La multiplication des combats entre l’armée du Myanmar et les groupes armés ethniques dans les États de Chin, Kachin, Karen, Karenni et Shan a entravé l’accès à l’aide humanitaire. Des pénuries alimentaires ont été signalées dans tout le pays et l’ONU estime que le nombre de personnes souffrant de la faim pourrait atteindre 6,2 millions.

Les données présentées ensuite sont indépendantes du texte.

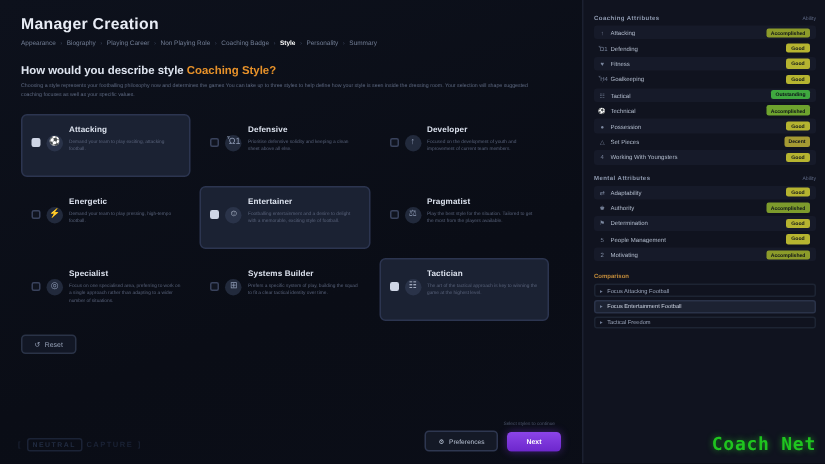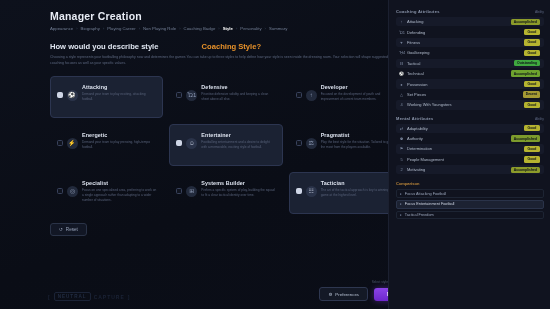"Manager Creation" #app { padding-left: 36px -> none }
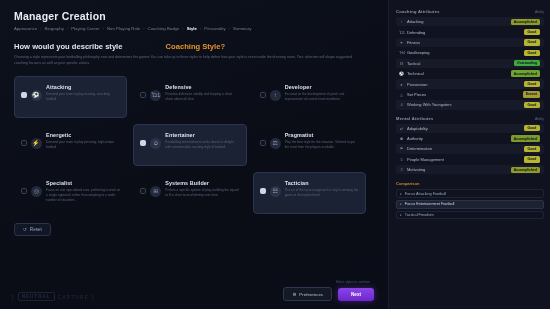"Coaching Style?" .question .accent { margin-left: 41px -> none }
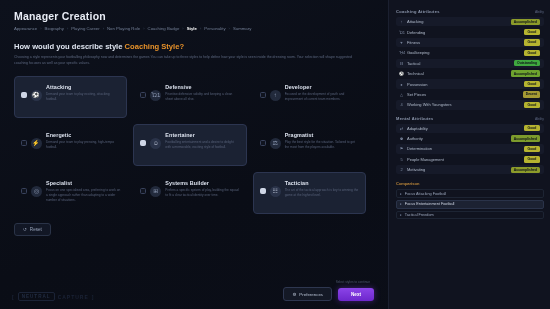"Coach Net" div.wm-right { html: none -> <div>Coach Net</div> }
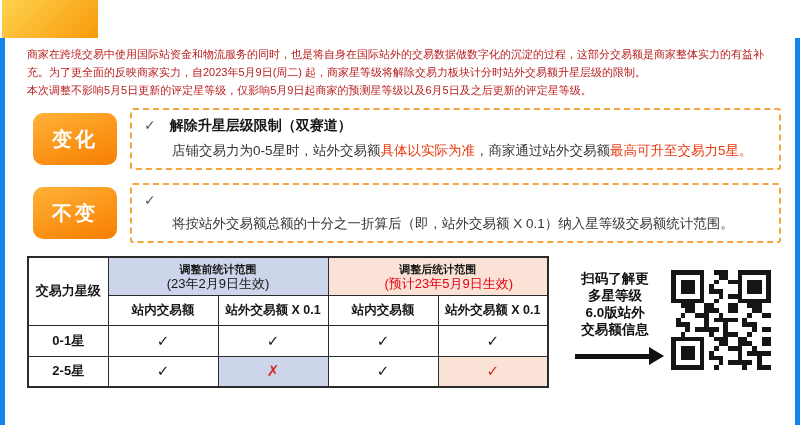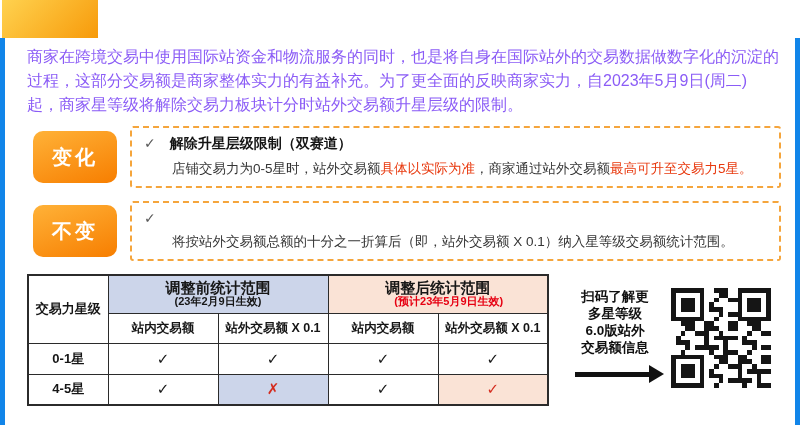"商家在跨境交易中使用国际站资金和物流服务的同时，也是将自身在国际站外的交易数据做" .intro { color: #8b5cf6 -> #b91c1c; font-size: 16px -> 11px; line-height: 24px -> 18px }
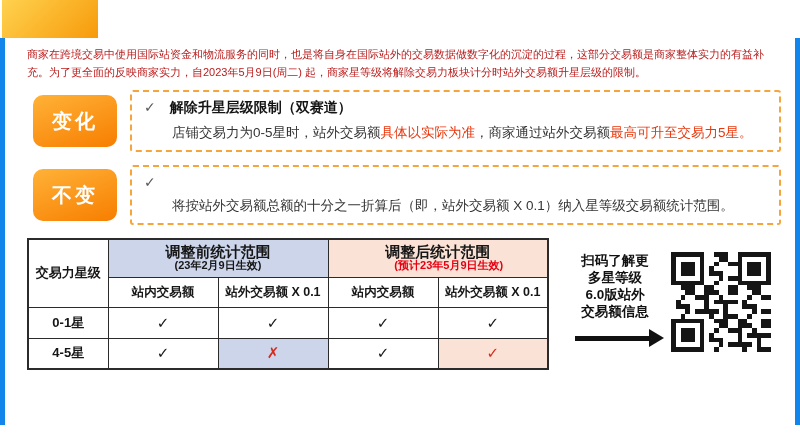"本次调整不影响5月5日更新的评定星等级，仅影响5月9日起商家的预测星等级以及6月" p { html: none -> <p>本次调整不影响5月5日更新的评定星等级，仅影响5月9日起商家的预测星等级以及6月5日及之后更新的评定星等级。</p> }
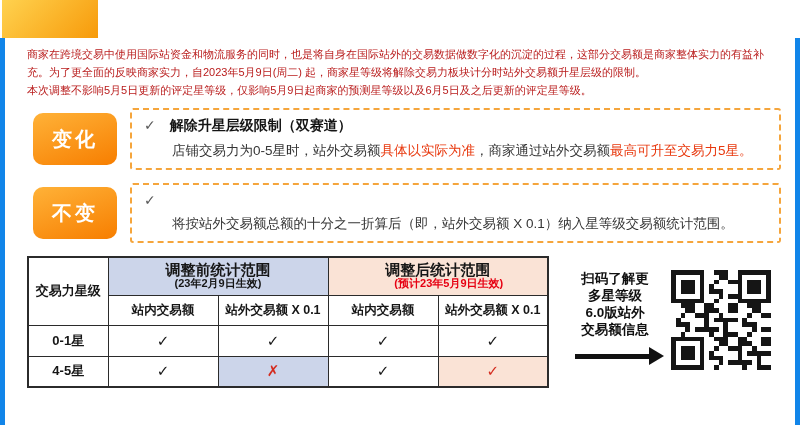"调整前统计范围" .grp .g-title { font-size: 15px -> 11px }
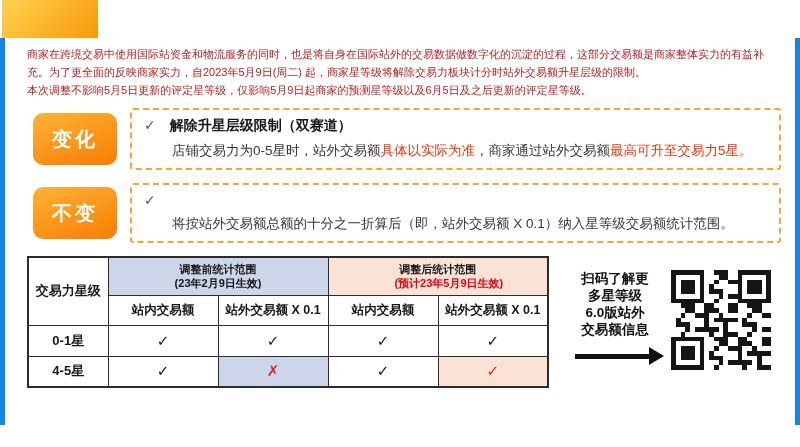"(23年2月9日生效)" .grp .g-sub { font-size: 11px -> 13px; font-weight: bold -> normal }
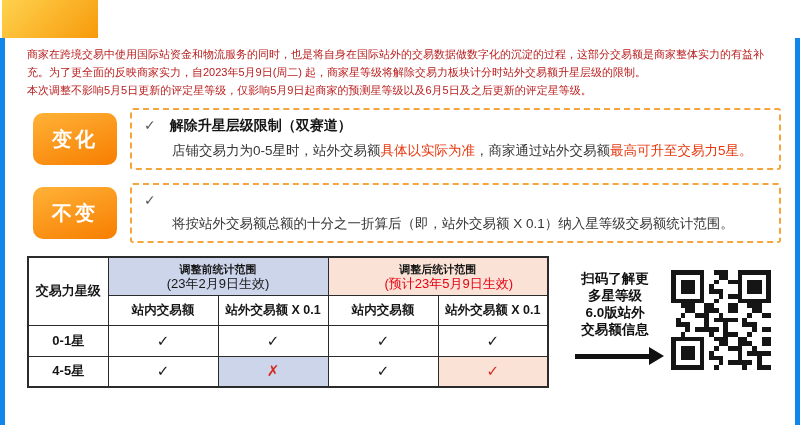"4-5星" td.row-label { text: 4-5 -> 2-5 }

Le Canada, l’Union européenne, le Royaume-Uni et les États-Unis ont imposé diverses sanctions ciblées contre des officiers de haut rang au sein de l’armée du Myanmar et des entreprises qu’ils contrôlent. Cependant, aucun gouvernement n’a imposé de sanctions ou d’autres mesures pour tarir les revenus issus du pétrole et du gaz, qui forment la principale source de devises étrangères de la junte.
En juin, l’Assemblée générale des Nations Unies a adopté une résolution condamnant fermement le coup d’État. Elle a également formulé plusieurs recommandations importantes, appelant notamment tous les États membres à mettre fin aux ventes d’armes en direction du Myanmar. Cependant, le Conseil de sécurité de l’ONU n’a pas donné suite en adoptant une résolution contraignante qui aurait imposé une interdiction globale des transferts d’armes vers ce pays.